Materials provided:

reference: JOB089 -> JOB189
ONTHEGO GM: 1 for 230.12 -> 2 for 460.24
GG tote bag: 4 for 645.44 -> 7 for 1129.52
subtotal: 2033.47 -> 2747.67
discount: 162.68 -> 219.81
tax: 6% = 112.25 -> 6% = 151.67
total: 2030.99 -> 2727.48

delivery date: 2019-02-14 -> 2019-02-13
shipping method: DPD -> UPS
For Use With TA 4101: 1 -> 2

---

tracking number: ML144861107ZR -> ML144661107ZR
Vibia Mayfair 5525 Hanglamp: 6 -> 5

Try it: The range runs from the line with "delivery date: 2019-02-14 -> 2019-02-13" up to and including the line with "For Use With TA 4101: 1 -> 2" in the listing above; please write out exactly those lines and nothing more.

Reply:
delivery date: 2019-02-14 -> 2019-02-13
shipping method: DPD -> UPS
For Use With TA 4101: 1 -> 2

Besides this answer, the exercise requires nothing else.